Transcribe exactly the lines that fall between the one holding "[82,191,283,212] // terminal$" and the one holding "(487, 394) none", inclusive, from the entries below.

(Supplied material)

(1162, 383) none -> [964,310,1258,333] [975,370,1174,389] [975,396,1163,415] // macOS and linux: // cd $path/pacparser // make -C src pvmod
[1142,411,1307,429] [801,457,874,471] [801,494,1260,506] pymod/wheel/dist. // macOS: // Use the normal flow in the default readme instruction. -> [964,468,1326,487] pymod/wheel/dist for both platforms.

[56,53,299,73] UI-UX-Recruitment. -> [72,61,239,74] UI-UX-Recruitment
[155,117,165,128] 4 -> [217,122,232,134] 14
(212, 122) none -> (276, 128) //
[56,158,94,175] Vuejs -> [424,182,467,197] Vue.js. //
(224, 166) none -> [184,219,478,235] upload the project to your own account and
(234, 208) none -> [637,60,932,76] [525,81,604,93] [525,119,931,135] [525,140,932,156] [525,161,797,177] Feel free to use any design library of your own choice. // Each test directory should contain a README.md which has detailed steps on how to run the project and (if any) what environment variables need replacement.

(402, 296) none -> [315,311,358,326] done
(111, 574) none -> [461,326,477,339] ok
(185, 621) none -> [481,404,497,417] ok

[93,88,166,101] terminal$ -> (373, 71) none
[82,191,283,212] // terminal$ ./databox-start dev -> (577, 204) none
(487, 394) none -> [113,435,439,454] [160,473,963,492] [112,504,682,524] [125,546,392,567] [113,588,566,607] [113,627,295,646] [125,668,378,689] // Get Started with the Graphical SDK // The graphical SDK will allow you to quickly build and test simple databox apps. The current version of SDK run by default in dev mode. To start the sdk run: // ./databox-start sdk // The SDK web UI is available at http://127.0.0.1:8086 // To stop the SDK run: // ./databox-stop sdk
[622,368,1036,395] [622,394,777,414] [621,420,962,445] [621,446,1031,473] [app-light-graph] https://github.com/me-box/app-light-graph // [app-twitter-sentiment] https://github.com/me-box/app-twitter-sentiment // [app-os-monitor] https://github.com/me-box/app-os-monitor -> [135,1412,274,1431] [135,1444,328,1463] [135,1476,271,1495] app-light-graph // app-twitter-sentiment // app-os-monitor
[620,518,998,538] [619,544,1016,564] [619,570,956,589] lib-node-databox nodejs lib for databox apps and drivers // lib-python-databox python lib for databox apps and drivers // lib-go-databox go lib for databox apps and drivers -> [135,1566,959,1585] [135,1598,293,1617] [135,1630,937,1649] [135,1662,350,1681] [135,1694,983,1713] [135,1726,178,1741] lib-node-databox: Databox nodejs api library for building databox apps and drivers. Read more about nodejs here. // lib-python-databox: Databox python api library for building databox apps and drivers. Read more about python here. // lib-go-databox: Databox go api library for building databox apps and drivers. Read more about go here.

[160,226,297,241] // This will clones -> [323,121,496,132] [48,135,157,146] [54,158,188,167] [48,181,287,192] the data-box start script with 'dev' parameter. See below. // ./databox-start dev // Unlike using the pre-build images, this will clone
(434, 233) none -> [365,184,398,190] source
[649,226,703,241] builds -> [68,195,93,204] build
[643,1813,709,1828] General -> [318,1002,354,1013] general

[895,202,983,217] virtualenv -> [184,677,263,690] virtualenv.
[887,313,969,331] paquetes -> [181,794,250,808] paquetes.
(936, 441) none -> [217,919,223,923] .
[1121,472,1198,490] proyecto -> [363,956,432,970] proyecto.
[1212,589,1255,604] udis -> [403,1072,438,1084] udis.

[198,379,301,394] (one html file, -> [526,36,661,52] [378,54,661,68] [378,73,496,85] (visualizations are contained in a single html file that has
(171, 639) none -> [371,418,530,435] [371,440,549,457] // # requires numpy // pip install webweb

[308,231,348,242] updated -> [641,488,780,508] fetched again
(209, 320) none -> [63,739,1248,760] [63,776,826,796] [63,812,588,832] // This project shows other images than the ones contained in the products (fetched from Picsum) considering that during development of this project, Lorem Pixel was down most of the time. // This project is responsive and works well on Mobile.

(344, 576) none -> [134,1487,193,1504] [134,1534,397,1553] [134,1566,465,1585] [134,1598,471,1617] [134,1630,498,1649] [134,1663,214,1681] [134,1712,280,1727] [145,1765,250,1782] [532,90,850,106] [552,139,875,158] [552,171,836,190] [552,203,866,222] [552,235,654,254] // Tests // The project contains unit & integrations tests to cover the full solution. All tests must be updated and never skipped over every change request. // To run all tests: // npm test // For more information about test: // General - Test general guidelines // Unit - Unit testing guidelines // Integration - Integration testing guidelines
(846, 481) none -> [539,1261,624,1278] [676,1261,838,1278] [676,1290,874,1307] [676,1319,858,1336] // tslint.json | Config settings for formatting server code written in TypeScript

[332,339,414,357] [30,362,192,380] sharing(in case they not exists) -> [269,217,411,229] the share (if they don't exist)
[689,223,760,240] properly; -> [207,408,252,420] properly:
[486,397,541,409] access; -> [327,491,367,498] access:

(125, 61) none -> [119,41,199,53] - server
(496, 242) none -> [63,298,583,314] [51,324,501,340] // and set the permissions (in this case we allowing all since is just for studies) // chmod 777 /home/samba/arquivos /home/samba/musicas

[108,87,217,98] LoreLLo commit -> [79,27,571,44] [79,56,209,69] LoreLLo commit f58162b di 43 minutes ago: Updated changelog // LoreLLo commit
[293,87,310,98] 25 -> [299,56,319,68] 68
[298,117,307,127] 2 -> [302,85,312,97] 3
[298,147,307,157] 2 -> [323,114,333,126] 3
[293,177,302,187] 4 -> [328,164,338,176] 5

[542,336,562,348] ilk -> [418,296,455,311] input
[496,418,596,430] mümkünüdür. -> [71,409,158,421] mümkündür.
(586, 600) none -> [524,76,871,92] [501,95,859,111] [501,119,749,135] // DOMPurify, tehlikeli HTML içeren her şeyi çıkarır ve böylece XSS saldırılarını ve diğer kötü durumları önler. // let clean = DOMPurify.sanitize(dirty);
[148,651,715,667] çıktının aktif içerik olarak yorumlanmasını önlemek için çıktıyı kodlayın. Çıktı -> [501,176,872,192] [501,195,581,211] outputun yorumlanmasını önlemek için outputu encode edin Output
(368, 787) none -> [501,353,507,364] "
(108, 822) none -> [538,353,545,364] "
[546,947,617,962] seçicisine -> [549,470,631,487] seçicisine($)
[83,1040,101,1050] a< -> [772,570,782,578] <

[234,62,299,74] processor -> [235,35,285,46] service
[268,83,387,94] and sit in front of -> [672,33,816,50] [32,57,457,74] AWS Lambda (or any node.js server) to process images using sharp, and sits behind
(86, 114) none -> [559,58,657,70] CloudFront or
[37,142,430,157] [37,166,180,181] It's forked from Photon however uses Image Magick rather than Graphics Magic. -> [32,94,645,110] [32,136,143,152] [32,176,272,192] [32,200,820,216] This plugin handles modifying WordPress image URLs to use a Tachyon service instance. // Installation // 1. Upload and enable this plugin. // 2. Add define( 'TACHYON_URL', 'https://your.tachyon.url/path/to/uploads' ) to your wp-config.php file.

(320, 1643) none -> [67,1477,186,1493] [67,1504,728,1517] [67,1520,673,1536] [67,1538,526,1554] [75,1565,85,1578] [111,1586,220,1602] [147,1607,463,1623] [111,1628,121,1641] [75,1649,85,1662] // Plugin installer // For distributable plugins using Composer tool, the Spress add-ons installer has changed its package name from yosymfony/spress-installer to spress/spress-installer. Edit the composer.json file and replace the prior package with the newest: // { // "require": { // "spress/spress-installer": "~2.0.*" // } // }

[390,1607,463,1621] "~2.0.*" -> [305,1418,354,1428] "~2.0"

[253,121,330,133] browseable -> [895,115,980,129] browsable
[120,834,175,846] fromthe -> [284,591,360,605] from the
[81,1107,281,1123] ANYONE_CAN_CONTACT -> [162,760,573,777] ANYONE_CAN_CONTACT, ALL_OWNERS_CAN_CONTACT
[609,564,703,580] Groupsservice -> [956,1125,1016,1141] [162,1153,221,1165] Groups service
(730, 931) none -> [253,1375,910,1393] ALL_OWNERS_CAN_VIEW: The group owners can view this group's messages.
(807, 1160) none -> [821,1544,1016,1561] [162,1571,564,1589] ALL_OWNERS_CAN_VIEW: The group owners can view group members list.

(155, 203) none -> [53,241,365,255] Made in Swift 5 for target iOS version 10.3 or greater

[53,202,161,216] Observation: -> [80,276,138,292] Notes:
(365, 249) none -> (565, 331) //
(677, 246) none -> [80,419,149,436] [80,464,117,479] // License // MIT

(End Supplied material)

Solution
[82,191,283,212] // terminal$ ./databox-start dev -> (577, 204) none
(487, 394) none -> [113,435,439,454] [160,473,963,492] [112,504,682,524] [125,546,392,567] [113,588,566,607] [113,627,295,646] [125,668,378,689] // Get Started with the Graphical SDK // The graphical SDK will allow you to quickly build and test simple databox apps. The current version of SDK run by default in dev mode. To start the sdk run: // ./databox-start sdk // The SDK web UI is available at http://127.0.0.1:8086 // To stop the SDK run: // ./databox-stop sdk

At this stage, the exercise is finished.